On Tuesday 9 March 2021, Luxembourg's Ministry of Equality between Women and Men presented the "Observatoire de l'égalité", a new observatory aimed at monitoring gender equality developments in the Grand Duchy.
Despite the progress made in recent years, gender inequality persists on the job market and violence and gender stereotypes continue to affect many women. To develop targeted measures and strengthen actions, the Luxembourg authorities deemed it important to have an overview of developments with figures disaggregated by sex.
The new Equality Observatory fulfils three main functions:
- provide objective data to develop political strategies;
- support the work of professionals in the field by giving them a detailed overview;
- monitor and analyse developments.
The Observatory foresees the monitoring of developments in gender equality in Luxembourg and constitutes a measure of the national action plan for equality between women and men. Equality Minister Taina Bofferding highlighted: “Ensuring equal rights also means knowing the reality on the ground and identifying the gaps. This new Observatory is an important tool for establishing a more egalitarian and inclusive society".

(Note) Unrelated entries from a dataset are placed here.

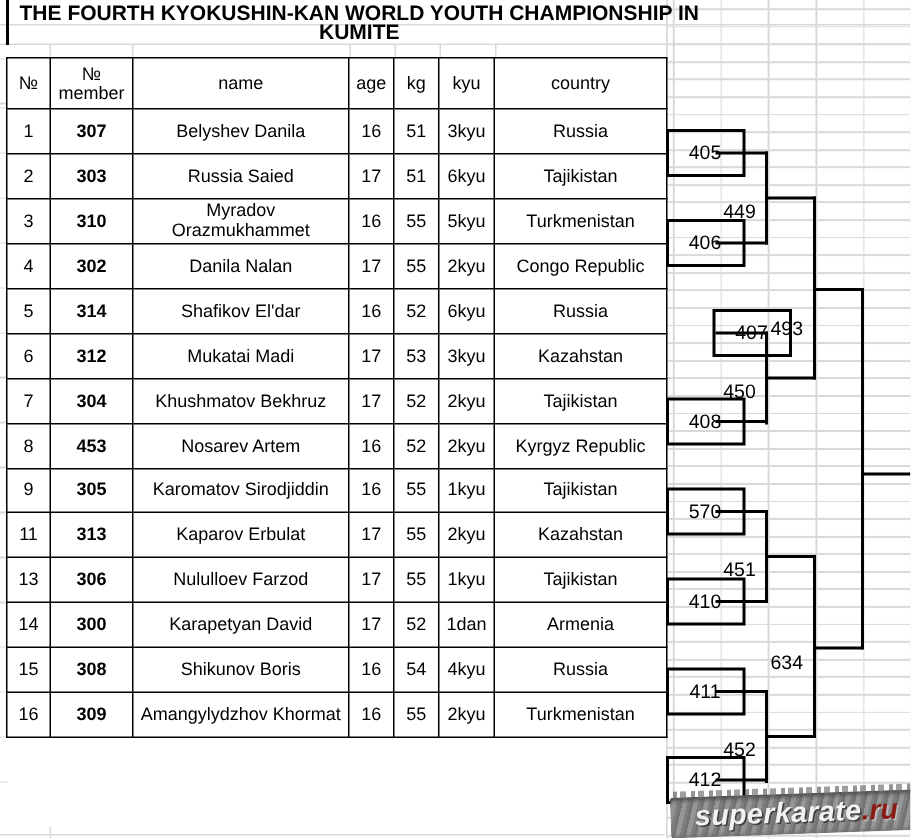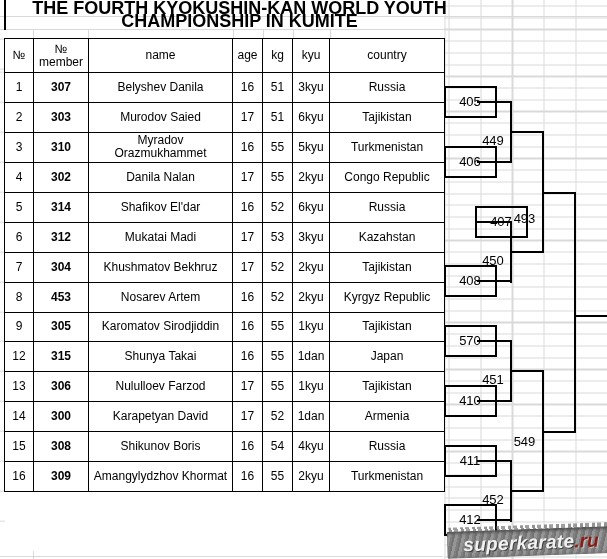--- a/index.html
+++ b/index.html
@@ -25,7 +25,7 @@
   
   .title-border { position:absolute; left:4px; top:0; width:1.5px; height:29.5px; background:#000; z-index:2; }
   .doc-title    { position:absolute; left:4px; top:1.5px;  width:471px; text-align:center;
-                  font-weight:700; font-size:18px; line-height:13px; z-index:2; }
+                  font-weight:700; font-size:14px; line-height:13px; z-index:2; }
   .doc-subtitle { position:absolute; left:4px; top:15.5px; width:407px; text-align:center;
                   font-weight:700; font-size:12.5px; line-height:13px; z-index:2; }
   

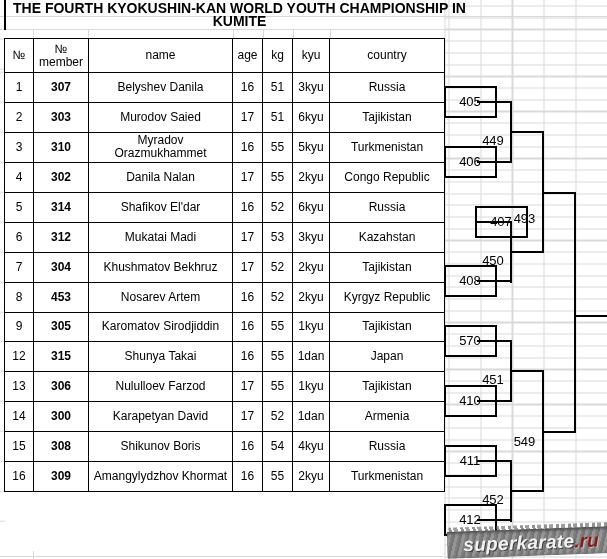--- a/index.html
+++ b/index.html
@@ -126,7 +126,7 @@
         <tr>
           <td class="c0">2</td>
           <td class="c1">303</td>
-          <td class="c2">Murodov Saied</td>
+          <td class="c2">Russia Saied</td>
           <td class="c3">17</td>
           <td class="c4">51</td>
           <td class="c5">6kyu</td>

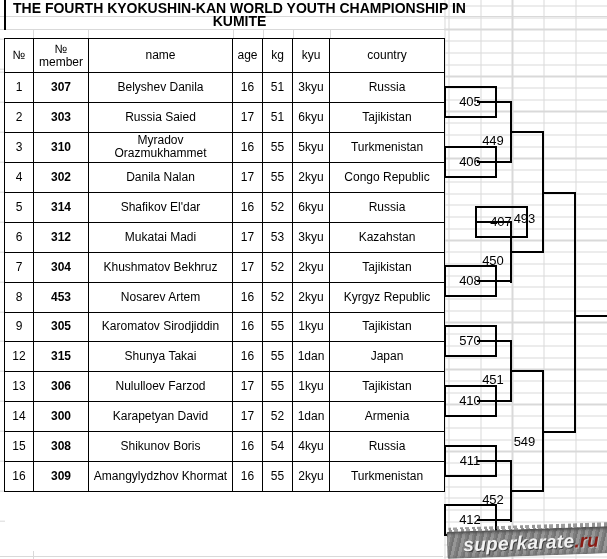--- a/index.html
+++ b/index.html
@@ -197,6 +197,15 @@
           <td class="c6">Tajikistan</td>
         </tr>
         <tr>
+          <td class="c0">11</td>
+          <td class="c1">313</td>
+          <td class="c2">Kaparov Erbulat</td>
+          <td class="c3">17</td>
+          <td class="c4">55</td>
+          <td class="c5">2kyu</td>
+          <td class="c6">Kazahstan</td>
+        </tr>
+        <tr>
           <td class="c0">12</td>
           <td class="c1">315</td>
           <td class="c2">Shunya Takai</td>

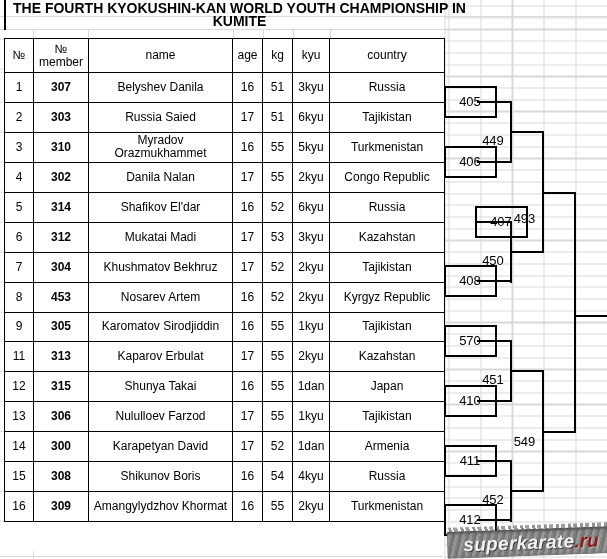--- a/index.html
+++ b/index.html
@@ -206,15 +206,6 @@
           <td class="c6">Kazahstan</td>
         </tr>
         <tr>
-          <td class="c0">12</td>
-          <td class="c1">315</td>
-          <td class="c2">Shunya Takai</td>
-          <td class="c3">16</td>
-          <td class="c4">55</td>
-          <td class="c5">1dan</td>
-          <td class="c6">Japan</td>
-        </tr>
-        <tr>
           <td class="c0">13</td>
           <td class="c1">306</td>
           <td class="c2">Nululloev Farzod</td>

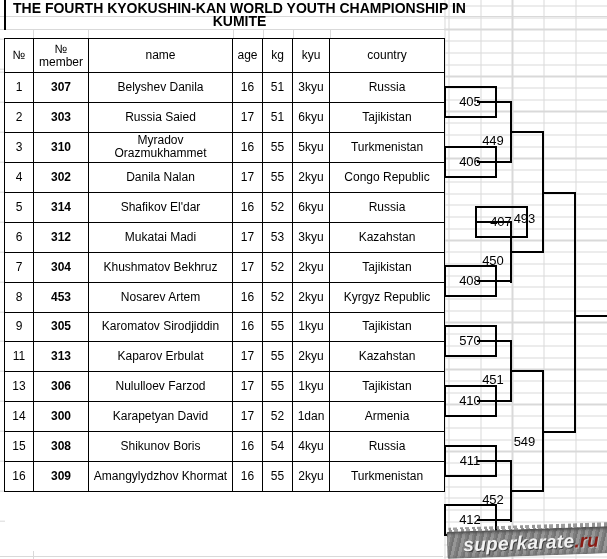--- a/index.html
+++ b/index.html
@@ -296,7 +296,7 @@
   <div class="bl" style="left:541.5px;top:191.5px; width:33.5px;height:2px;"></div>
   <div class="bl" style="left:541.5px;top:430.5px; width:33.5px;height:2px;"></div>
   <div class="blabel" style="left:508.5px;top:195.5px;margin-top:16px;">493</div>
-  <div class="blabel" style="left:508.5px;top:434.5px;">549</div>
+  <div class="blabel" style="left:508.5px;top:434.5px;">634</div>
 
   <div class="bl" style="left:573.5px;top:191.5px; width:2px;height:241px;"></div>
   <div class="bl" style="left:573.5px;top:314.5px; width:33.5px;height:2px;"></div>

In December 2019, the Ministry of Equality between Women and Men began setting up the Equality Observatory, in cooperation with the company GOPA. Inspired by the Gender Equality Index of the European Institute for Gender Equality, the Observatory is broken down into seven areas, namely domestic violence, employment, decision-making, work-life balance and privacy, education, income and health. The indicators will be gradually developed between now and 2023. The Observatory is based on a database with a website (observatoire-egalite.lu) intended for the general public.

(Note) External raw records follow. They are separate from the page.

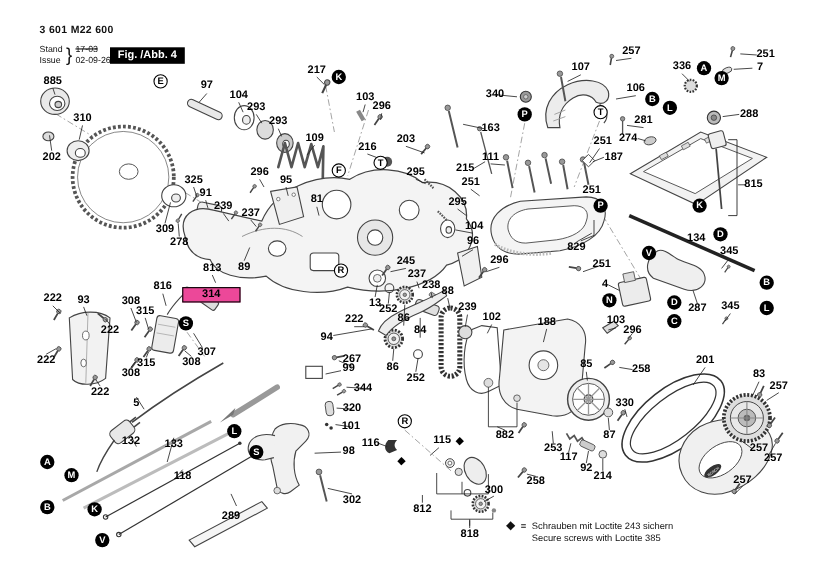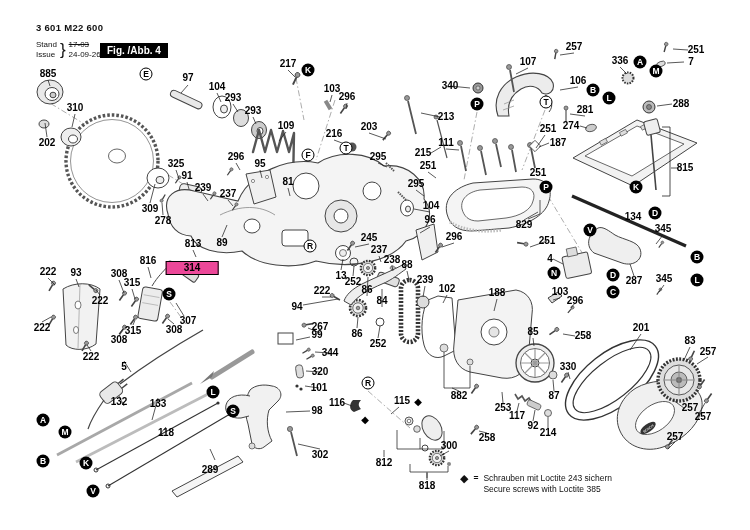--- a/index.html
+++ b/index.html
@@ -548,7 +548,7 @@
   <div class="brace">}</div>
   <div class="col">
     <span class="strike">17-03</span>
-    <span>24-09-26</span>
+    <span>02-09-26</span>
   </div>
 </div>
 <div class="figbox">Fig. /Abb. 4</div>

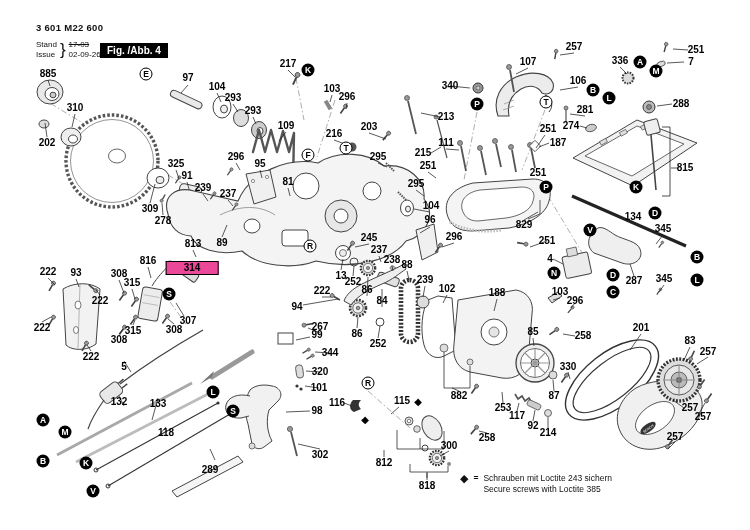--- a/index.html
+++ b/index.html
@@ -400,7 +400,7 @@
       <div class="plabel" style="left: 286px; top: 126px;">109</div>
       <div class="plabel" style="left: 334px; top: 134px;">216</div>
       <div class="plabel" style="left: 369px; top: 127px;">203</div>
-      <div class="plabel" style="left: 446px; top: 117px;">213</div>
+      <div class="plabel" style="left: 446px; top: 117px;">163</div>
       <div class="plabel" style="left: 450px; top: 86px;">340</div>
       <div class="plabel" style="left: 528px; top: 62px;">107</div>
       <div class="plabel" style="left: 574px; top: 47px;">257</div>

Domestic violence and employment were the first areas to be implemented in 2020. These elements, coming from different administrations and organisations, will be reinforced and updated over time. The list of indicators is not exhaustive. The aim is to gradually provide an overview of gender equality in Luxembourg.
Minister Taina Bofferding pointed out the good cooperation with organisations, especially in the field of domestic violence: “The aspect of domestic violence has been put forward to collect and strengthen the available statistics. Having more figures that correspond to reality increases transparency around this societal scourge. Involving as many players as possible in the project in order to receive as much data as possible is thus a big step forward”.
The indicators relating to domestic violence provide information, for example, on police interventions, offences recorded at the time of a police intervention, victims of domestic and conjugal violence, the number of perpetrators supported by the relevant assistance service and the examinations documented by the forensic documentation of violence unit at the National Health Laboratory (Laboratoire National de Santé - LNS).
The field of employment emphasises the overall situation of equality on the labour market in general, working time, type of employment contract, segregation, unemployment, balance between professional and private life, equal pay and decision-making.
The Equality Minister stressed the importance of this work in the context of the COVID-19 crisis: “The figures confirm that there is still significant segregation of jobs by gender. Women work mainly in the fields of health and social action which are on the front line during the crisis and which will need to obtain more recognition. In terms of teleworking and work-life balance, the Observatory will play a crucial role in identifying the various impacts of the pandemic for women and men”.
Equality in decision-making will be analysed this year and will include the political field, the economy, the judiciary, the administration, civil society, sport, culture and the media. Minister Taina Bofferding noted that "equality in the decision-making process at all levels has an important leverage effect for the effective integration of the gender dimension by public authorities and is essential to improve the position of women in society". Subsequently, the Observatory will deepen the aspect of work-life balance.
In a video message, Carlien Scheele, Director of the European Institute for Gender Equality in Vilnius (Lithuania), congratulated Luxembourg's Minister of Equality for this ambitious project and assured her cooperation to perfect and optimise the Observatory in the years to come. Ms Scheele explained: “Evaluating on the basis of reliable and correct data the state of progress of equality in the Member States of the EU is essential to encourage the politicians to act in the fields for which it is urgent to act".